J Oral Maxillofac Surg. 2025 Mar 28. pii: S0278-2391(25)00187-9. [Epub ahead of print]
BACKGROUND: The peer review process faces challenges of reviewer fatigue and bias. Artificial intelligence (AI) may help address these issues, but its application in the oral and maxillofacial surgery peer review process remains unexplored.
PURPOSE: The purpose of the study was to measure and compare manuscript review performance among 4 large language models and human reviewers. large language models are AI systems trained on vast text datasets that can generate human-like responses.
STUDY DESIGN/SETTING/SAMPLE: In this cross-sectional study, we evaluated original research articles submitted to the Journal of Oral and Maxillofacial Surgery between January and December 2023. Manuscripts were randomly selected from all submissions that received at least one external peer review.
PREDICTOR VARIABLE: The predictor variable was source of review: human reviewers or AI models. We tested 4 AI models: Generative Pretrained Transformer-4o and Generative Pretrained Transformer-o1 (OpenAI, San Francisco, CA), Claude (version 3.5; Anthropic, San Francisco, CA), and Gemini (version 1.5; Google, Mountain View, CA). These models will be referred to by their architectural design characteristics, ie, dense transformers, sparse-expert, multimodal, and base transformer, to highlight their technical differences rather than their commercial identities.

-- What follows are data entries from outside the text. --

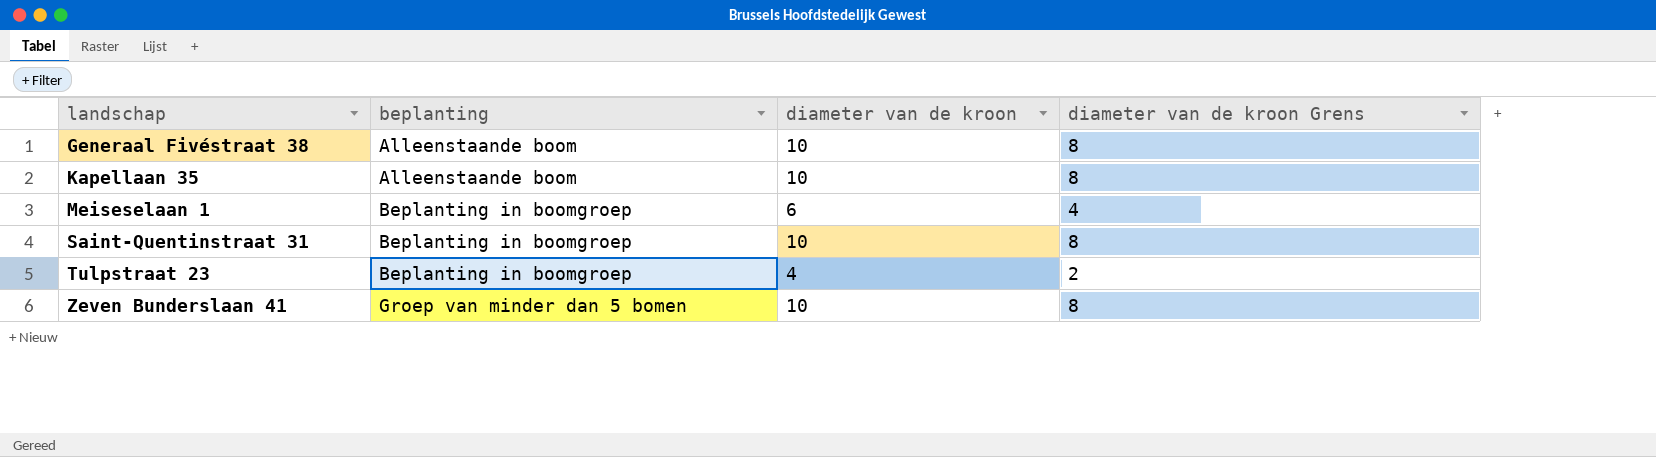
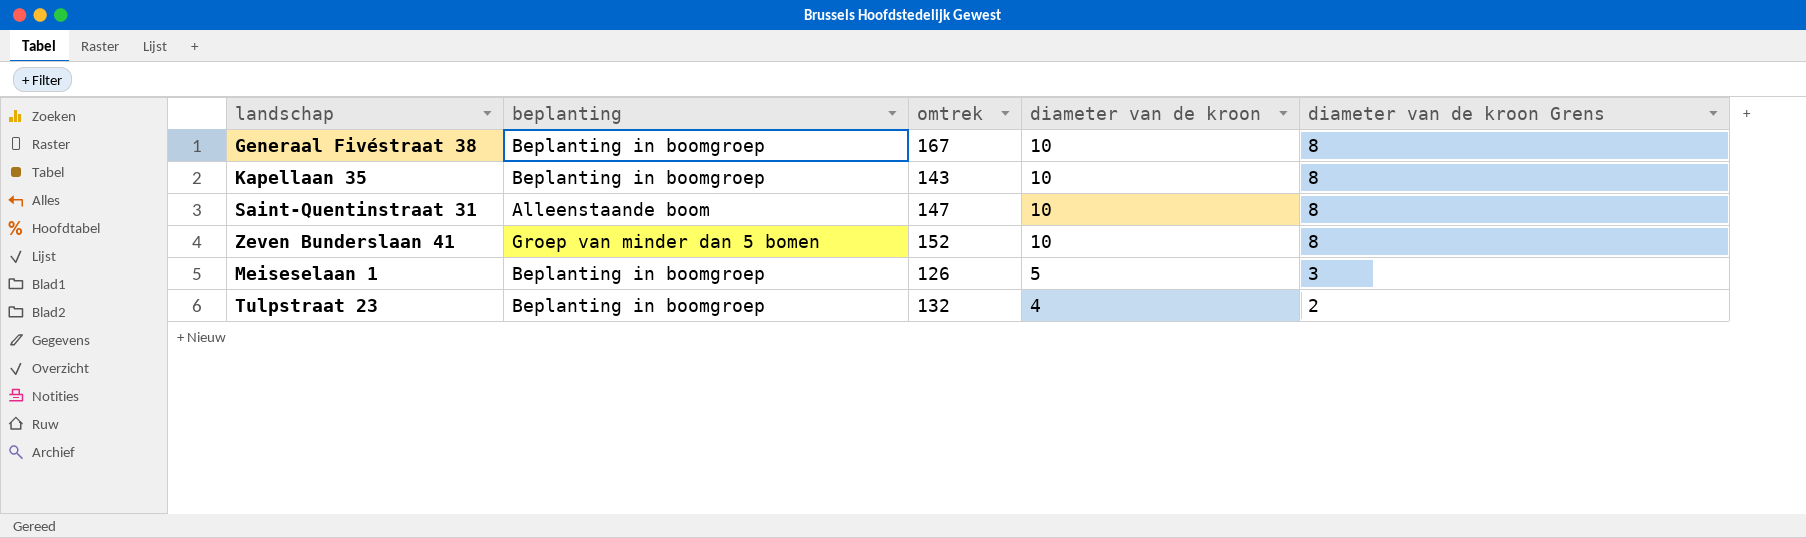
row order: landschap ascending -> diameter van de kroon descending
column omtrek | position: none -> 3
Generaal Fivéstraat 38 | beplanting: Alleenstaande boom -> Beplanting in boomgroep
Kapellaan 35 | beplanting: Alleenstaande boom -> Beplanting in boomgroep
Saint-Quentinstraat 31 | beplanting: Beplanting in boomgroep -> Alleenstaande boom
Meiseselaan 1 | diameter van de kroon: 6 -> 5
Meiseselaan 1 | diameter van de kroon Grens: 4 -> 3

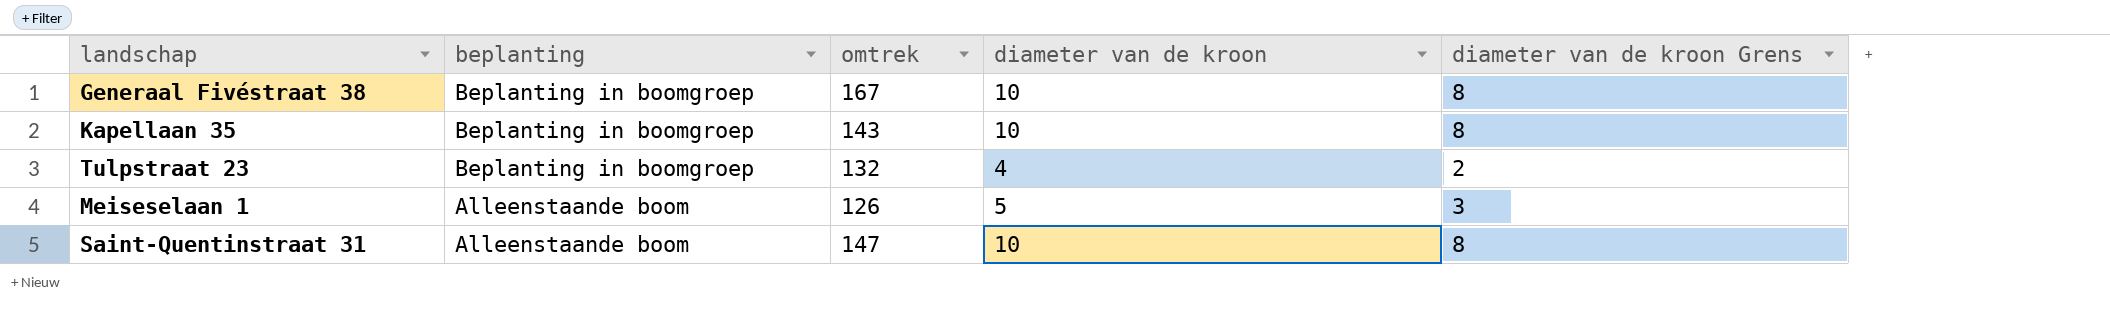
row order: diameter van de kroon descending -> beplanting descending
row Zeven Bunderslaan 41: Groep van minder dan 5 bomen | 152 | 10 | 8 -> none
Meiseselaan 1 | beplanting: Beplanting in boomgroep -> Alleenstaande boom

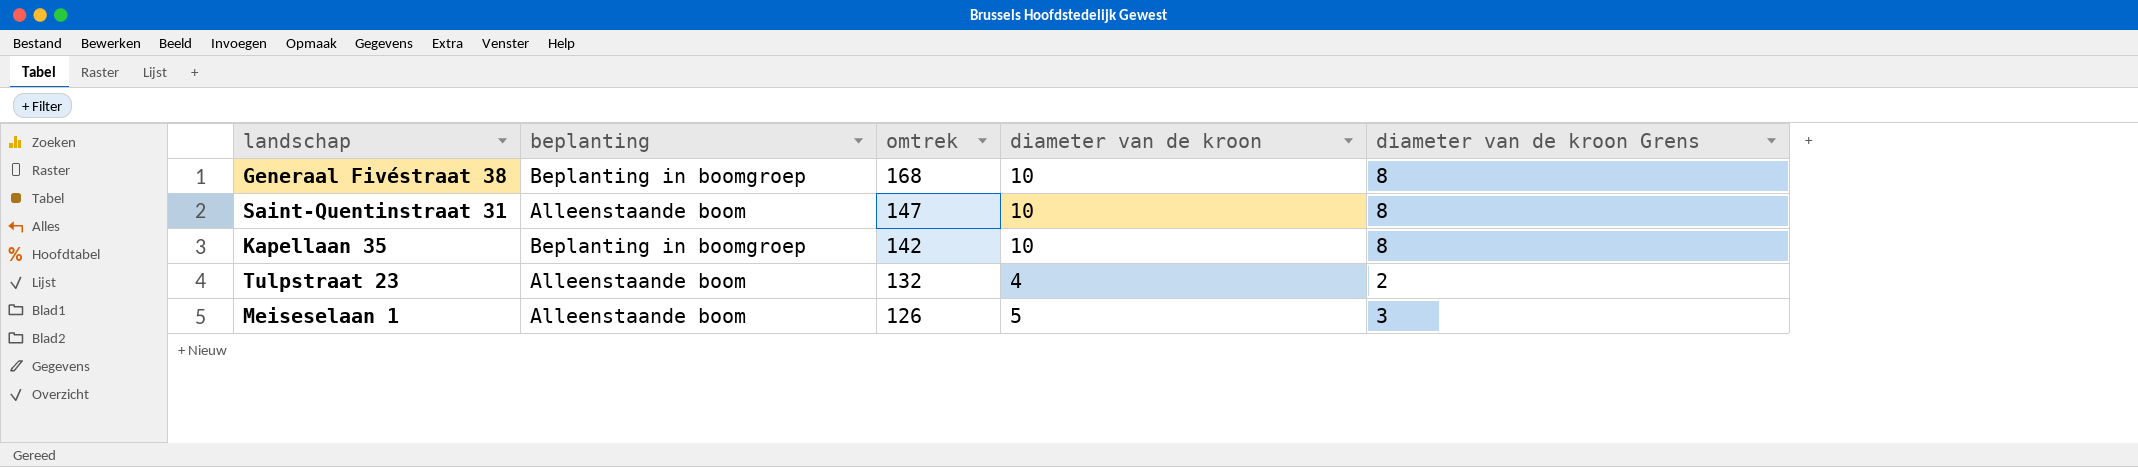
row order: beplanting descending -> omtrek descending
Generaal Fivéstraat 38 | omtrek: 167 -> 168
Kapellaan 35 | omtrek: 143 -> 142
Tulpstraat 23 | beplanting: Beplanting in boomgroep -> Alleenstaande boom

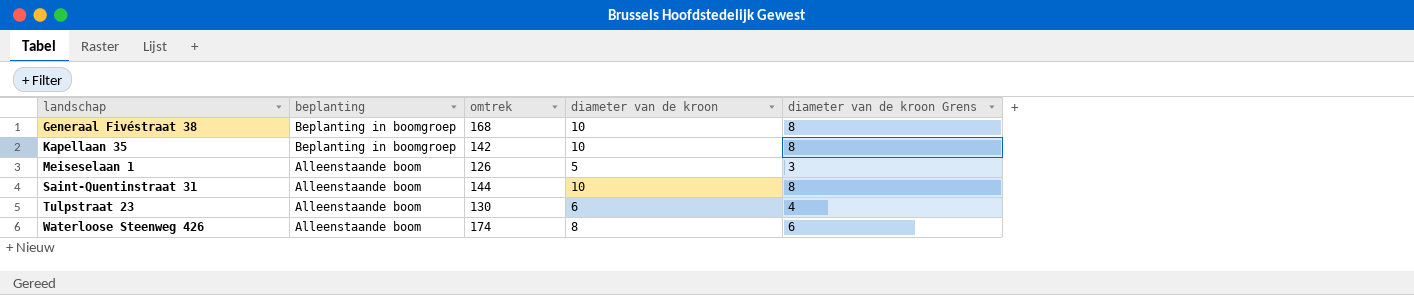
row order: omtrek descending -> landschap ascending
Saint-Quentinstraat 31 | omtrek: 147 -> 144
Tulpstraat 23 | omtrek: 132 -> 130
Tulpstraat 23 | diameter van de kroon: 4 -> 6
Tulpstraat 23 | diameter van de kroon Grens: 2 -> 4
row Waterloose Steenweg 426: none -> Alleenstaande boom | 174 | 8 | 6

OUTCOME VARIABLES: Primary outcomes included reviewer recommendations (accept = 3 to reject = 0) and responses to 6 Journal of Oral and Maxillofacial Surgery editor questions. Secondary outcomes comprised temporal stability (consistency of AI evaluations over time) analysis, domain-specific assessments (methodology, statistical analysis, clinical relevance, originality, and presentation clarity; 1 to 5 scale), and model clustering patterns.
ANALYSES: Agreement between AI and human recommendations was assessed using weighted Cohen's kappa. Intermodel reliability and temporal stability (24-hour interval) were evaluated using intraclass correlation coefficients. Domain scoring patterns were analyzed using multivariate analysis of variance with post hoc comparisons and hierarchical clustering.
RESULTS: From 22 manuscripts, human reviewers rejected 15 (68.2%), while AI rejection rates were statistically significantly lower (0 to 9.1%, P < .001). AI models demonstrated high consistency in their evaluations over time (intraclass correlation coefficient = 0.88, P < .001) and showed moderate agreement with human decisions (κ = 0.38 to 0.46).
CONCLUSIONS: While AI models showed reliable internal consistency, they were less likely to recommend rejection than human reviewers. This suggests their optimal use is as screening tools complementing expert human review rather than as replacements.